=== Section Start ===

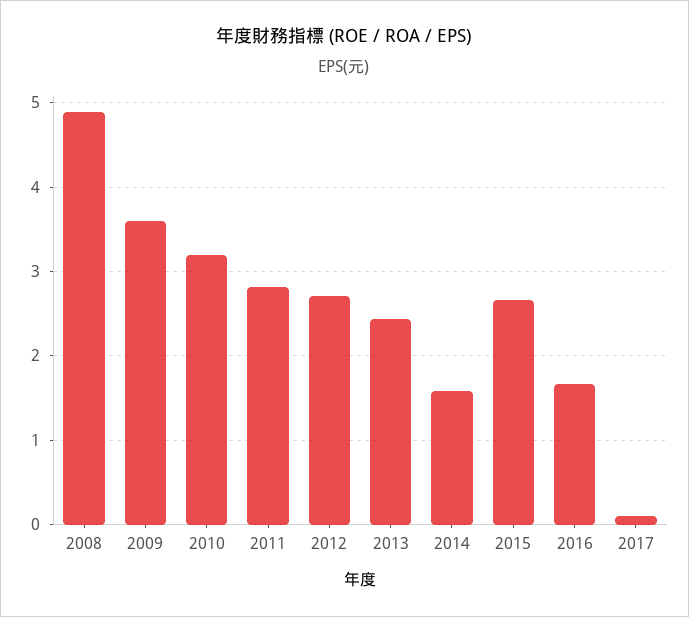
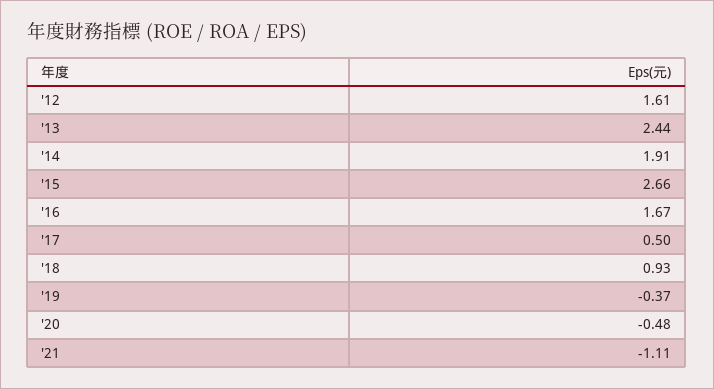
2008: 4.9 -> none
2009: 3.6 -> none
2010: 3.2 -> none
2011: 2.8 -> none
2012: 2.7 -> 1.61
2014: 1.6 -> 1.91
2017: 0.1 -> 0.5
'18: none -> 0.93
'19: none -> -0.37
'20: none -> -0.48
'21: none -> -1.11

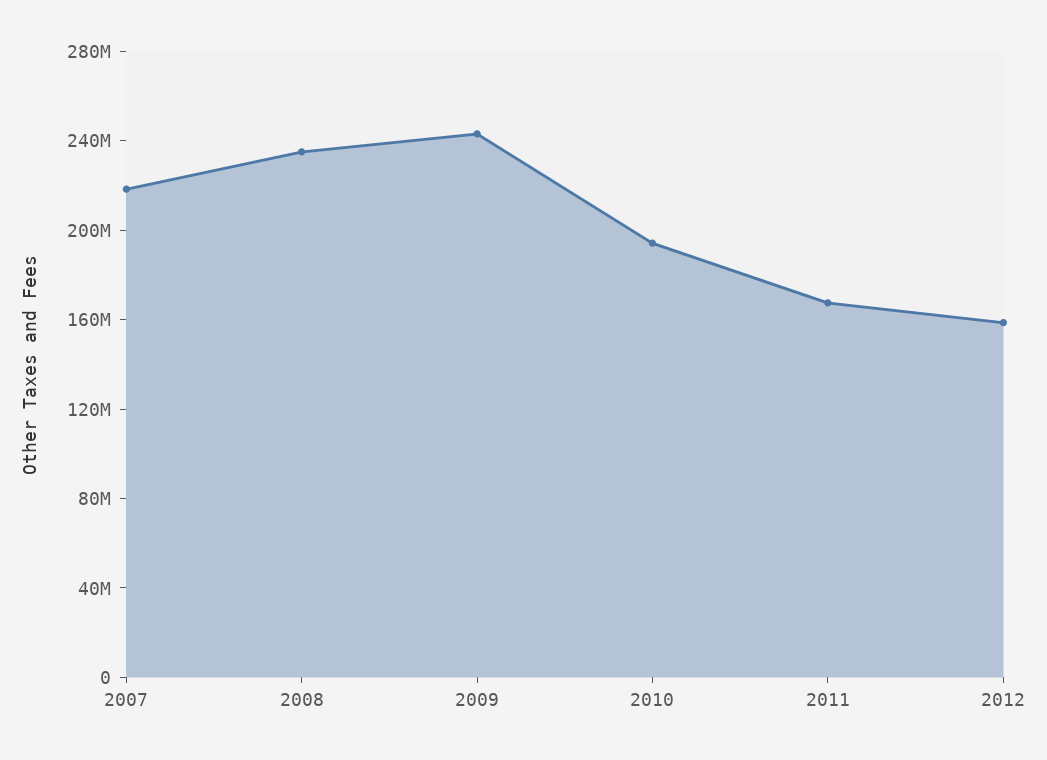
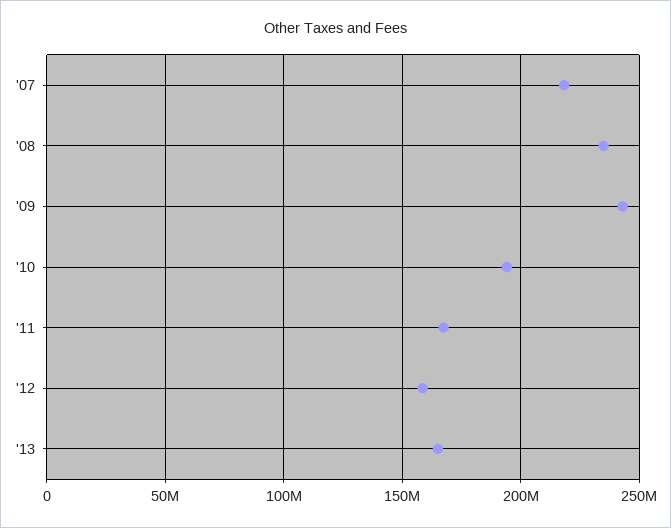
'13: none -> 165000000

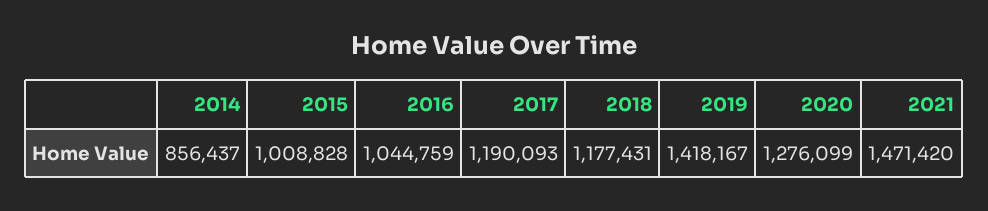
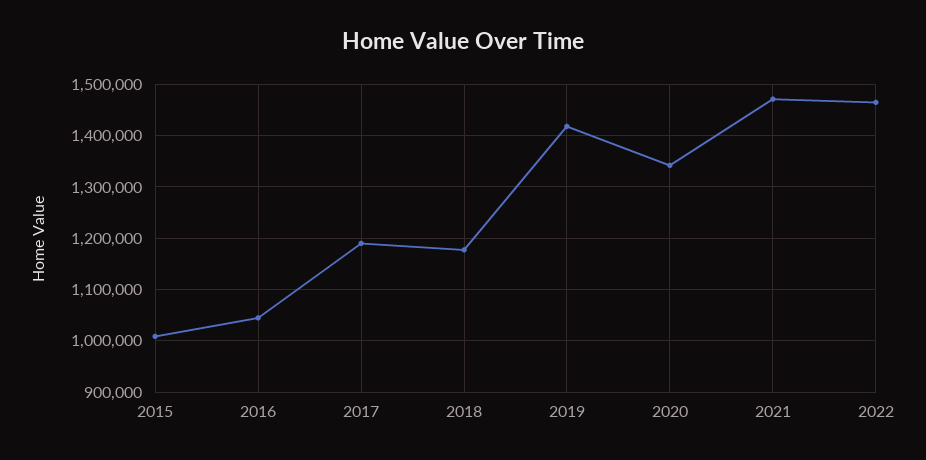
2014: 856437 -> none
2020: 1276099 -> 1340000
2022: none -> 1460000

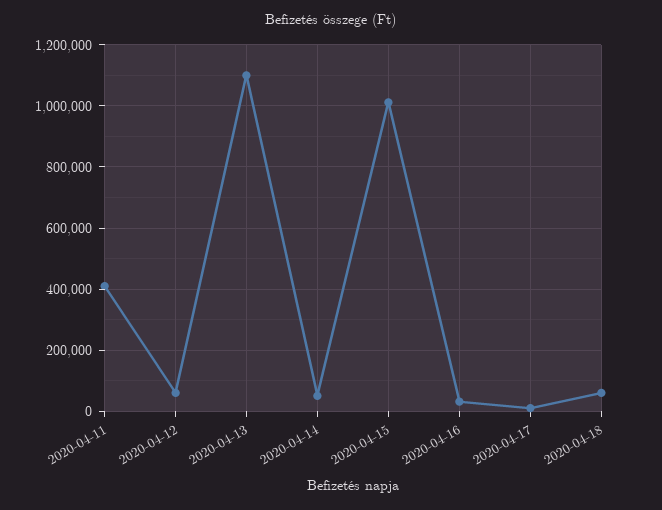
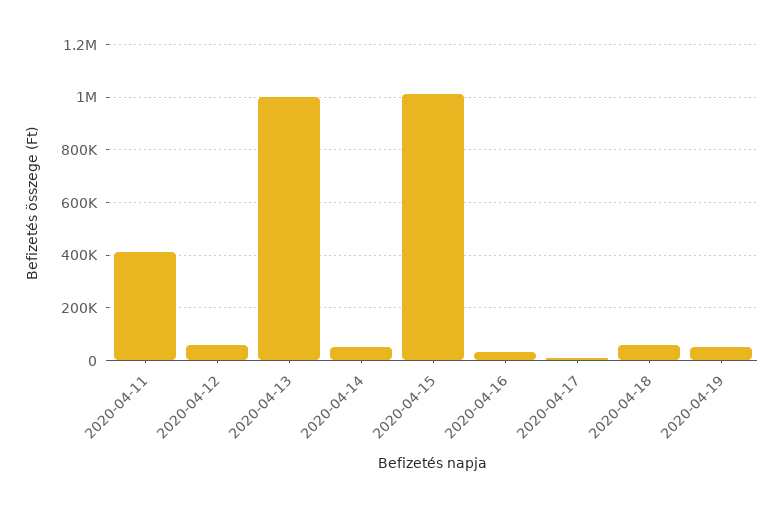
2020-04-13: 1100000 -> 1000000
2020-04-19: none -> 50000

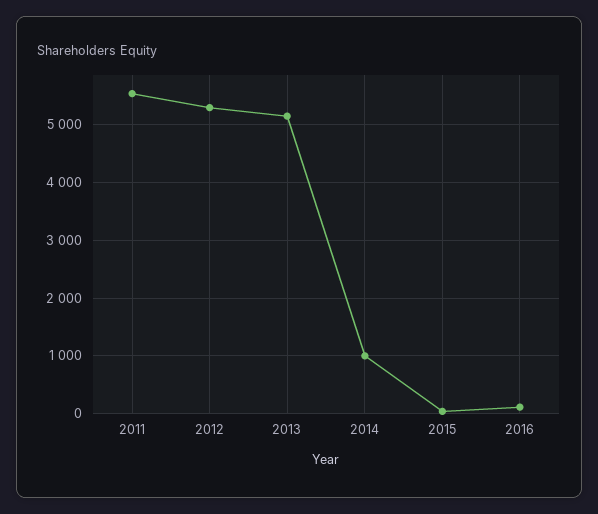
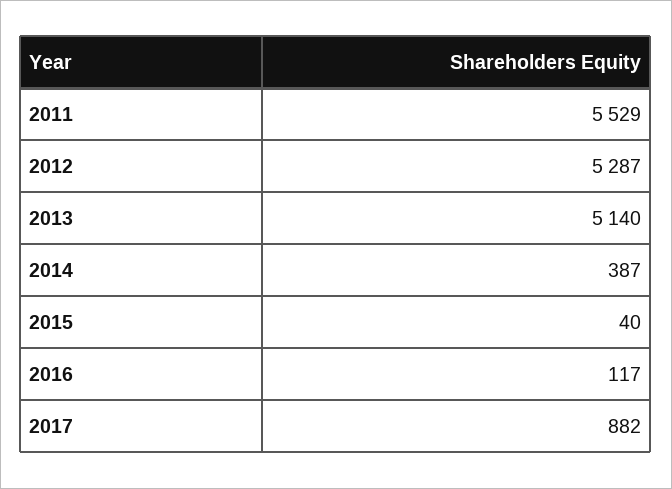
2014: 1000 -> 387
2017: none -> 882

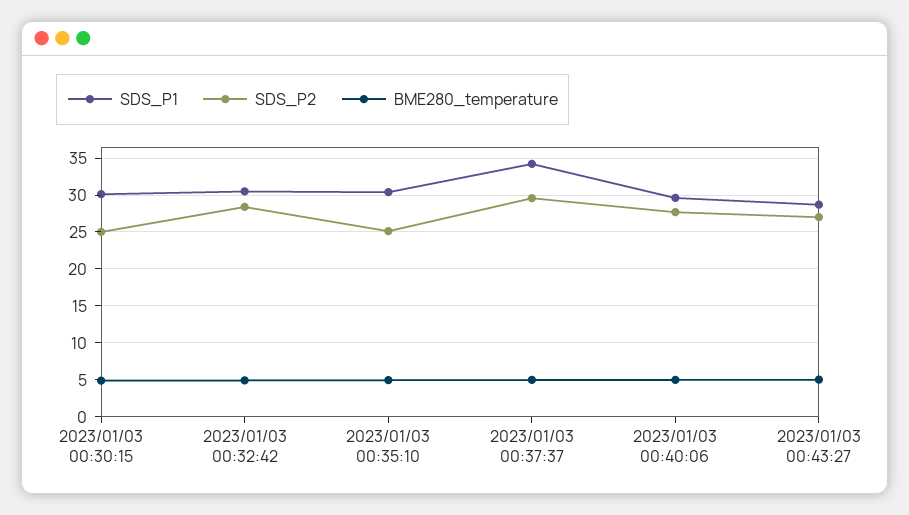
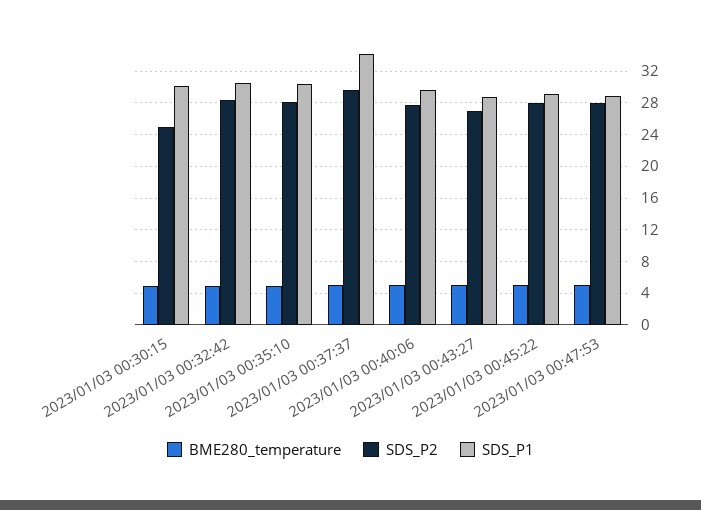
SDS_P2, 2023/01/03 00:35:10: 25 -> 28
BME280_temperature, 2023/01/03 00:45:22: none -> 5
SDS_P2, 2023/01/03 00:45:22: none -> 28
SDS_P1, 2023/01/03 00:45:22: none -> 29
BME280_temperature, 2023/01/03 00:47:53: none -> 5
SDS_P2, 2023/01/03 00:47:53: none -> 28
SDS_P1, 2023/01/03 00:47:53: none -> 29

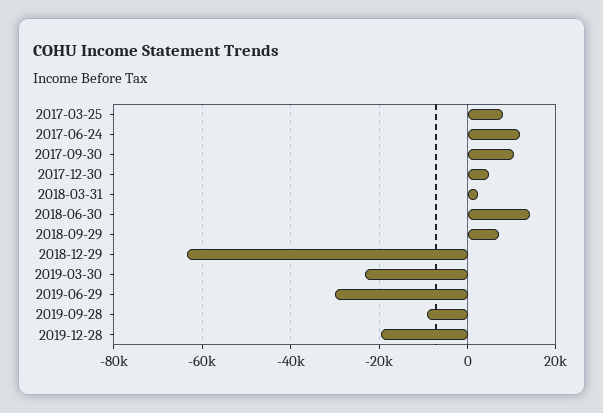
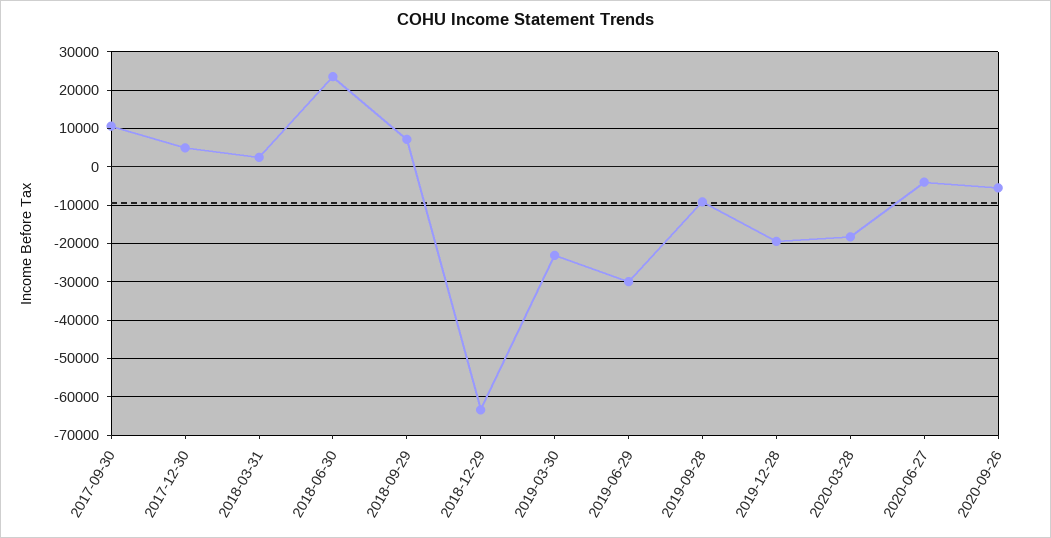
2017-03-25: 8000 -> none
2017-06-24: 12000 -> none
2018-06-30: 14000 -> 24000
2020-03-28: none -> -18000
2020-06-27: none -> -4000
2020-09-26: none -> -6000

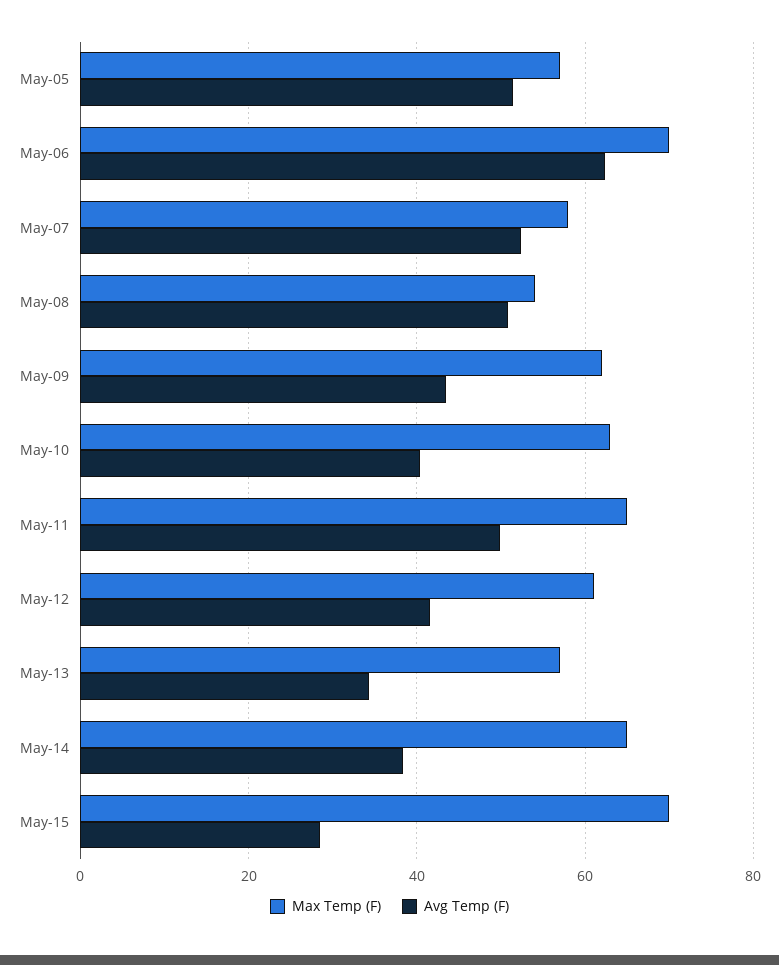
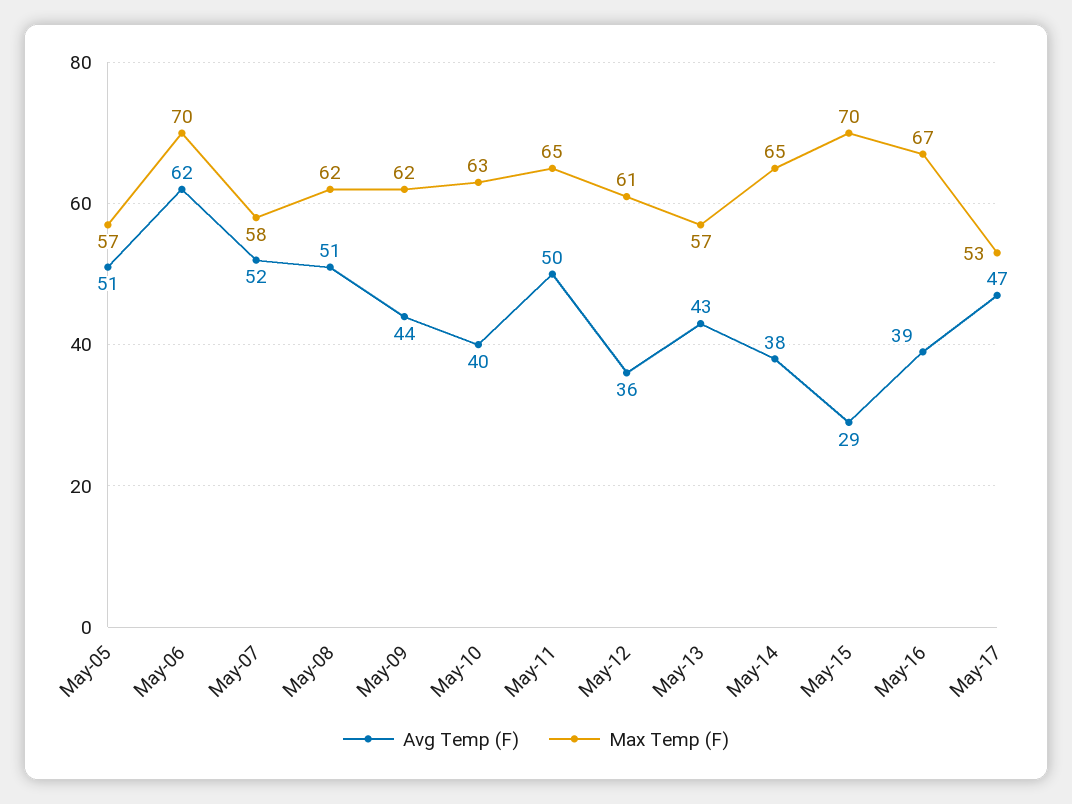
Max Temp (F), May-08: 54 -> 62
Avg Temp (F), May-12: 42 -> 36
Avg Temp (F), May-13: 34 -> 43
Avg Temp (F), May-16: none -> 39
Max Temp (F), May-16: none -> 67
Avg Temp (F), May-17: none -> 47
Max Temp (F), May-17: none -> 53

=== Section End ===

Each line from the one holding "Avg Temp (F), May-12: 42 -> 36" through the last line of the data is to be transcribed exactly, with nothing else added.

Avg Temp (F), May-12: 42 -> 36
Avg Temp (F), May-13: 34 -> 43
Avg Temp (F), May-16: none -> 39
Max Temp (F), May-16: none -> 67
Avg Temp (F), May-17: none -> 47
Max Temp (F), May-17: none -> 53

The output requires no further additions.